Outra coisa é relacionada à esfera dos valores. De 2011 a 2014, observamos um avanço muito rápido das pautas progressistas, não só na institucionalidade, mas também na sociedade. Na mídia, teve marcha das vadias, a pauta da transexualidade. Na institucionalidade, a criação da Comissão Nacional da Verdade, foi liberado o aborto de fetos anencéfalos, teve a Lei da Palmada, o STF deu segurança jurídica para as cotas raciais nas universidades e para a união estável entre pessoas do mesmo sexo. A sociedade passou por uma série de avanços nessas pautas progressistas.

Isso gerou uma reação forte na esfera dos valores. Boa parte da população era contrária a várias dessas pautas, e o Bolsonaro conseguiu surfar nessa reação conservadora. Juntou a desconfiança que as pessoas têm das instituições políticas e a confiança que nas Forças Armadas e nas instituições religiosas. Como militar que depois se aproximou dos setores evangélicos conservadores, ele capturou esse sentimento na esfera dos valores. Há dificuldade não só dos políticos do campo progressista para se comunicar com esses setores, mas também de setores da mídia tradicional.

Teria recomendações para os partidos tentarem superar esse hiato?

A primeira coisa é que a postura de tratar setores da população, até o próprio eleitor do Bolsonaro, de forma pejorativa — como, por exemplo, chamar as pessoas de gado ou dizer que são estúpidas — não ajuda.

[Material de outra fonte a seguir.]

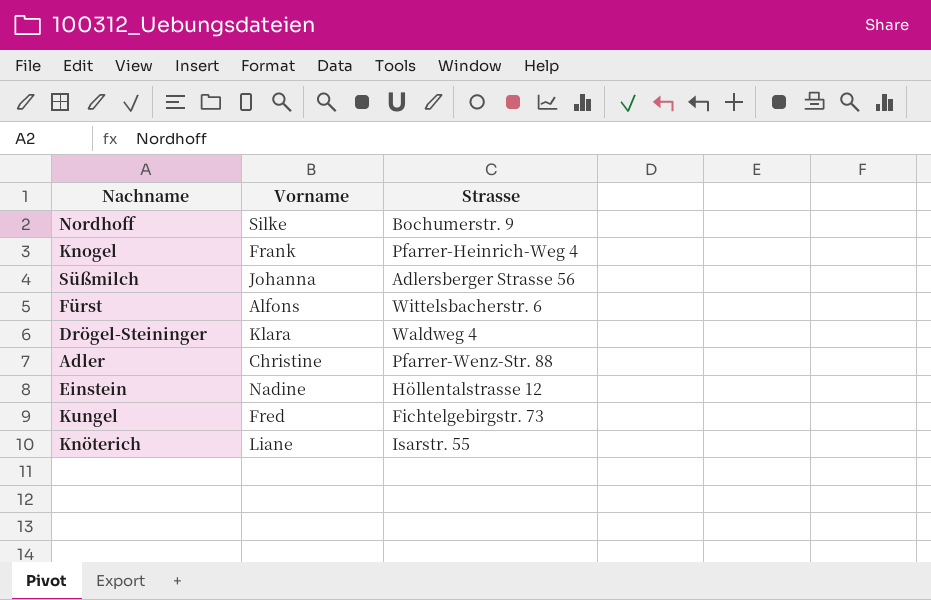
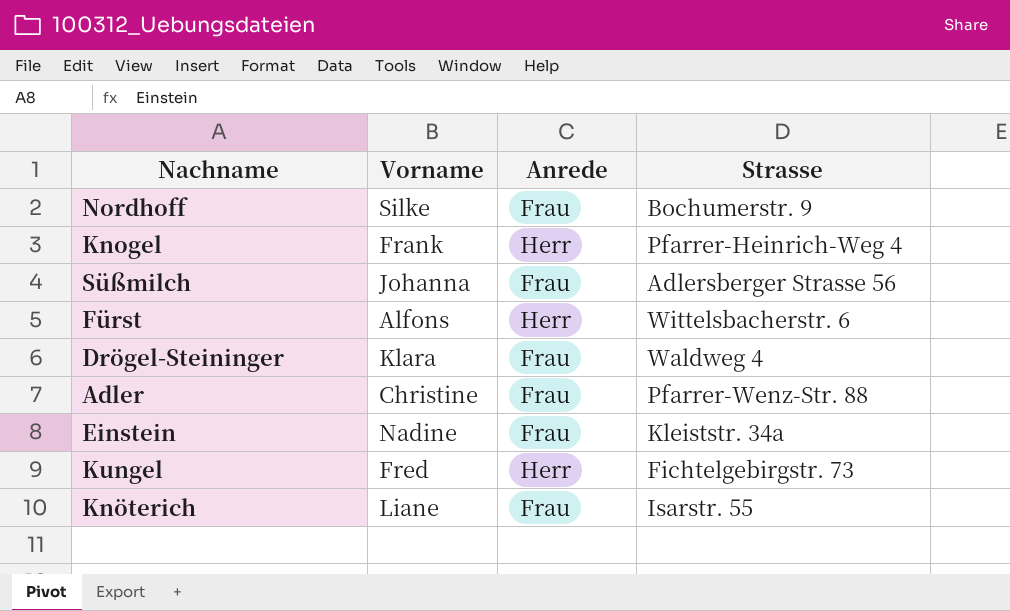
column Anrede | position: none -> 3
Einstein | Strasse: Höllentalstrasse 12 -> Kleiststr. 34a

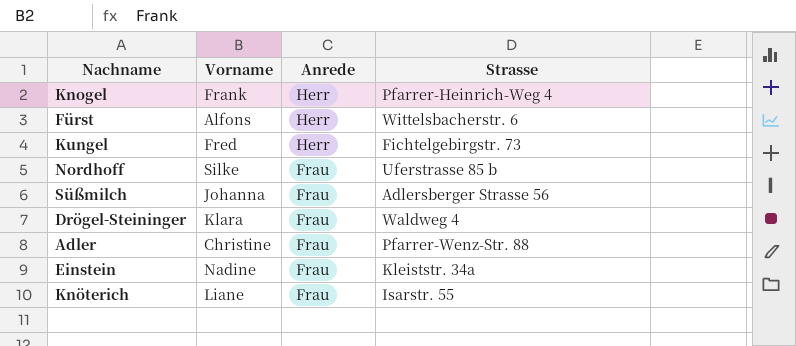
row order: none -> Anrede descending
Nordhoff | Strasse: Bochumerstr. 9 -> Uferstrasse 85 b

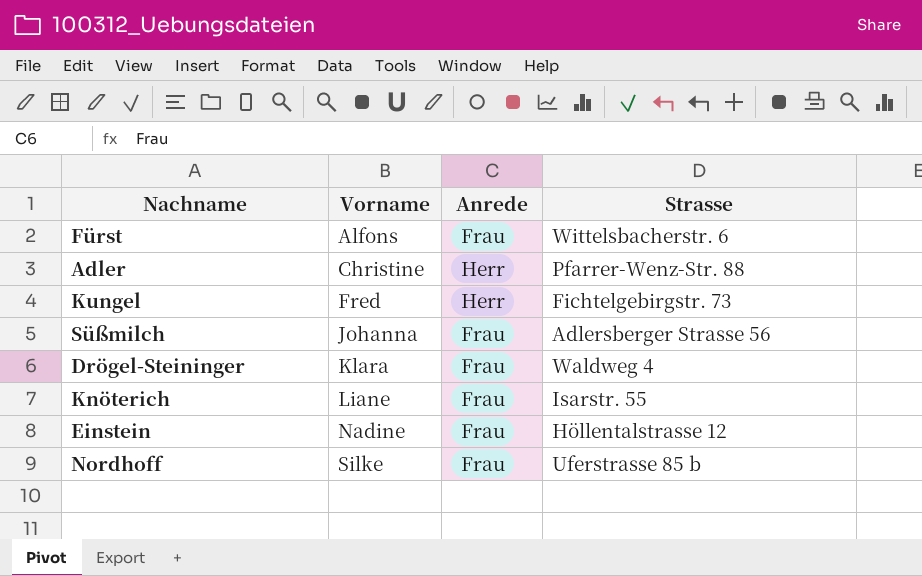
row order: Anrede descending -> Vorname ascending
row Knogel: Frank | Herr | Pfarrer-Heinrich-Weg 4 -> none
Fürst | Anrede: Herr -> Frau
Adler | Anrede: Frau -> Herr
Einstein | Strasse: Kleiststr. 34a -> Höllentalstrasse 12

As pessoas veem isso e se sentem mal, ficam com raiva. Ninguém quer ser tratado desse jeito. Por exemplo, uma mulher evangélica falou: “As pessoas acham que sou burra só porque sou evangélica e não vêm conversar comigo”. Elas sentem que existe um preconceito em relação a elas, e de fato existe, porque se parte do pressuposto de que, se uma pessoa votou no Bolsonaro, ela é autoritária e super conservadora. Aí você já corta qualquer ponte de diálogo.

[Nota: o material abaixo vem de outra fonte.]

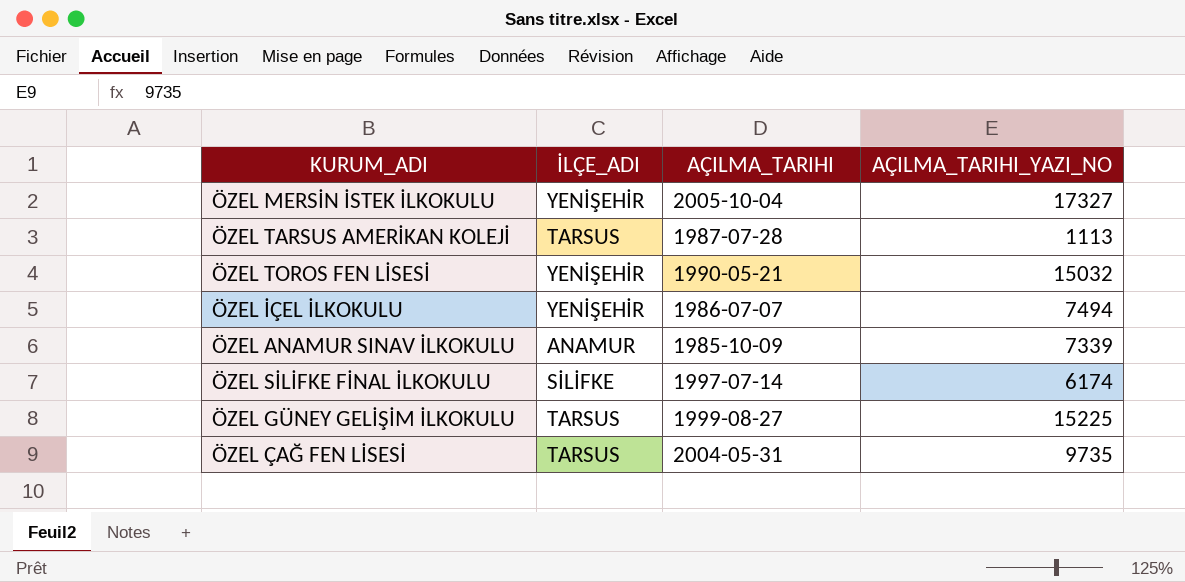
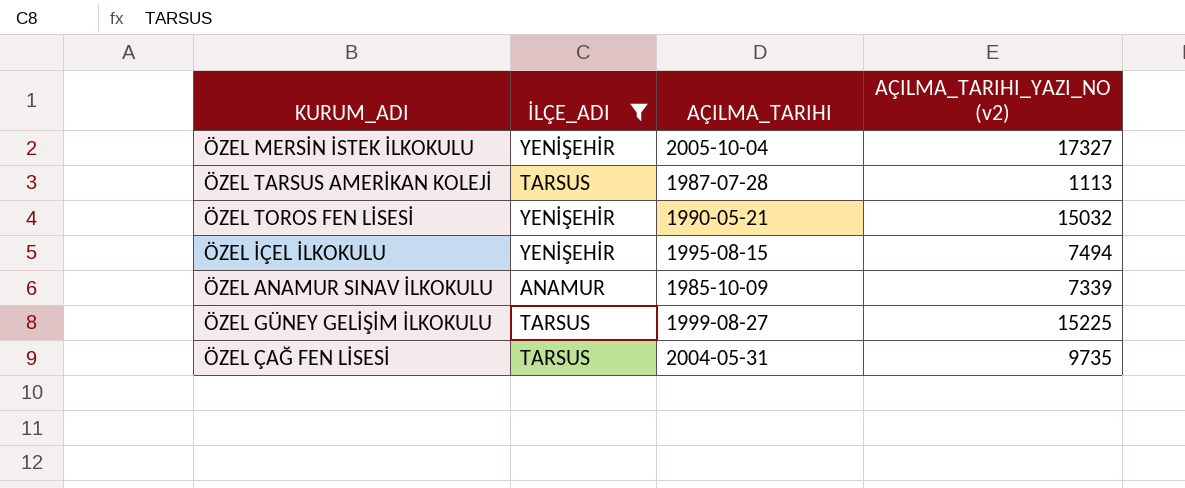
filter: none -> İLÇE_ADI != SİLİFKE
column name: AÇILMA_TARIHI_YAZI_NO -> AÇILMA_TARIHI_YAZI_NO (v2)
ÖZEL İÇEL İLKOKULU | AÇILMA_TARIHI: 1986-07-07 -> 1995-08-15

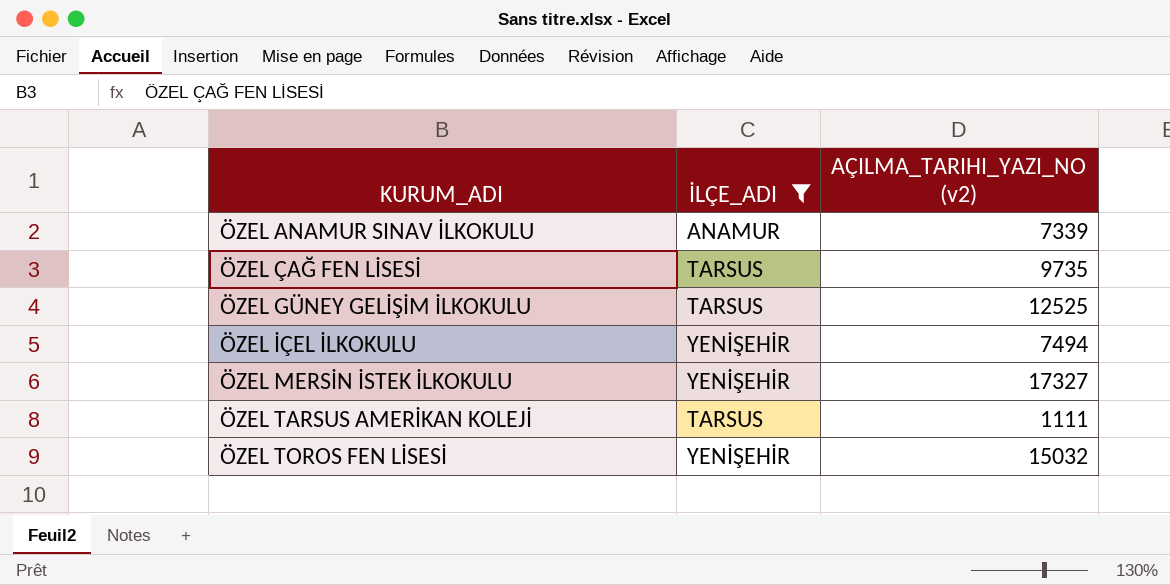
row order: none -> KURUM_ADI ascending
column AÇILMA_TARIHI | position: 3 -> none
ÖZEL GÜNEY GELİŞİM İLKOKULU | AÇILMA_TARIHI_YAZI_NO (v2): 15225 -> 12525
ÖZEL TARSUS AMERİKAN KOLEJİ | AÇILMA_TARIHI_YAZI_NO (v2): 1113 -> 1111

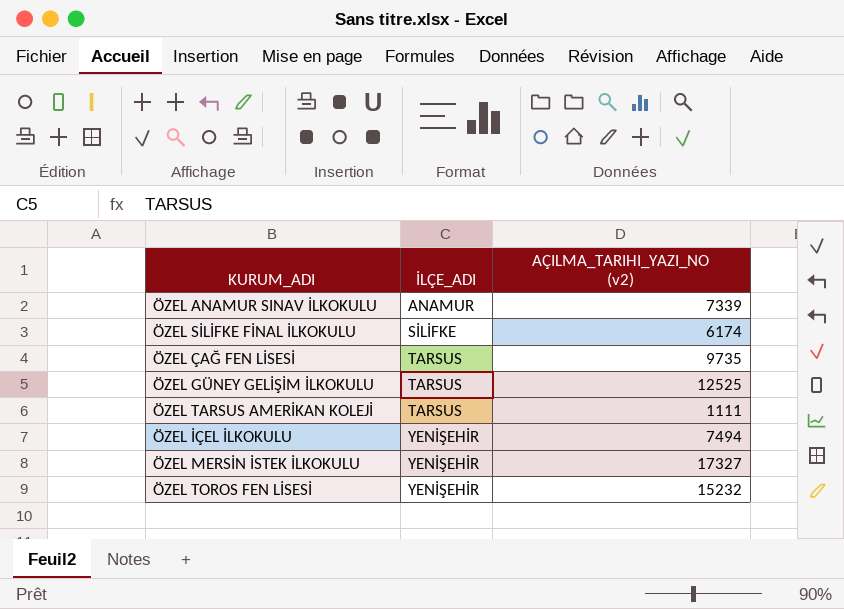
filter: İLÇE_ADI != SİLİFKE -> none
row order: KURUM_ADI ascending -> İLÇE_ADI ascending
ÖZEL TOROS FEN LİSESİ | AÇILMA_TARIHI_YAZI_NO (v2): 15032 -> 15232

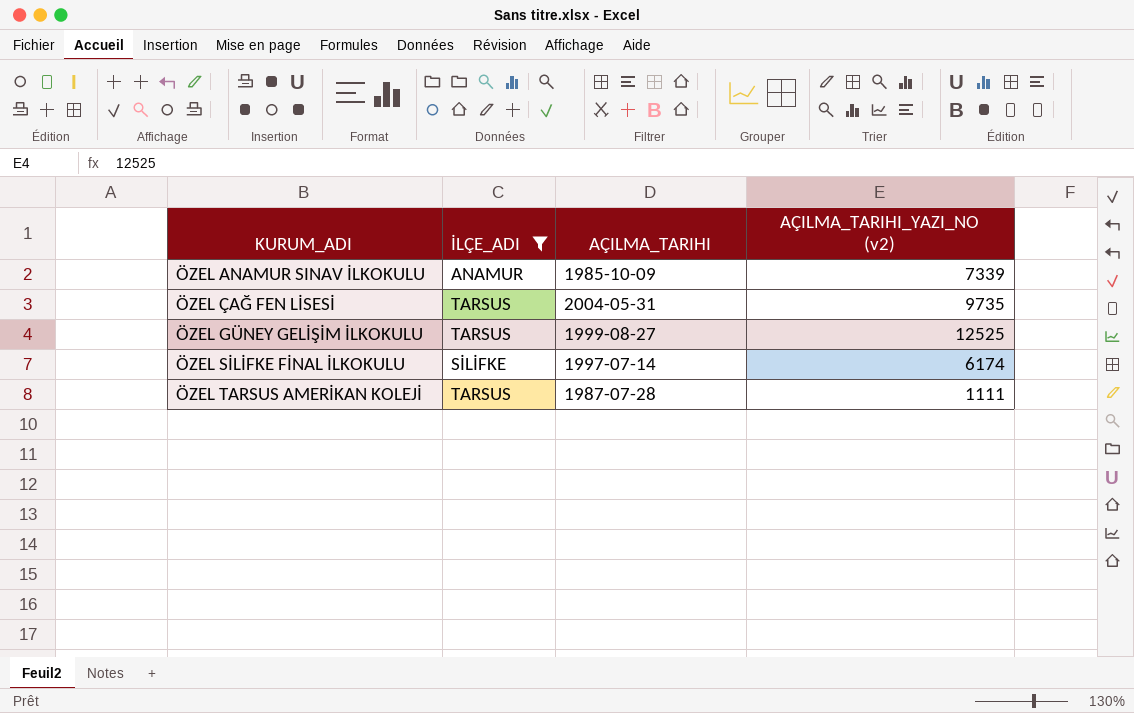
filter: none -> İLÇE_ADI != YENİŞEHİR
row order: İLÇE_ADI ascending -> KURUM_ADI ascending
column AÇILMA_TARIHI | position: none -> 3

Por mais difícil que seja, é possível estabelecer diálogo com boa parte do eleitorado do Bolsonaro, especialmente com as pessoas que fazem parte do que a gente chama de bolsonarismo popular moderado. Não são radicalizadas, fazem parte das classes trabalhadoras e experimentam uma insegurança muito grande do ponto de vista trabalhista ou nas relações sociais. Estão desempregadas ou ameaçadas de perder o emprego e sentem todos os efeitos da espoliação urbana das grandes cidades.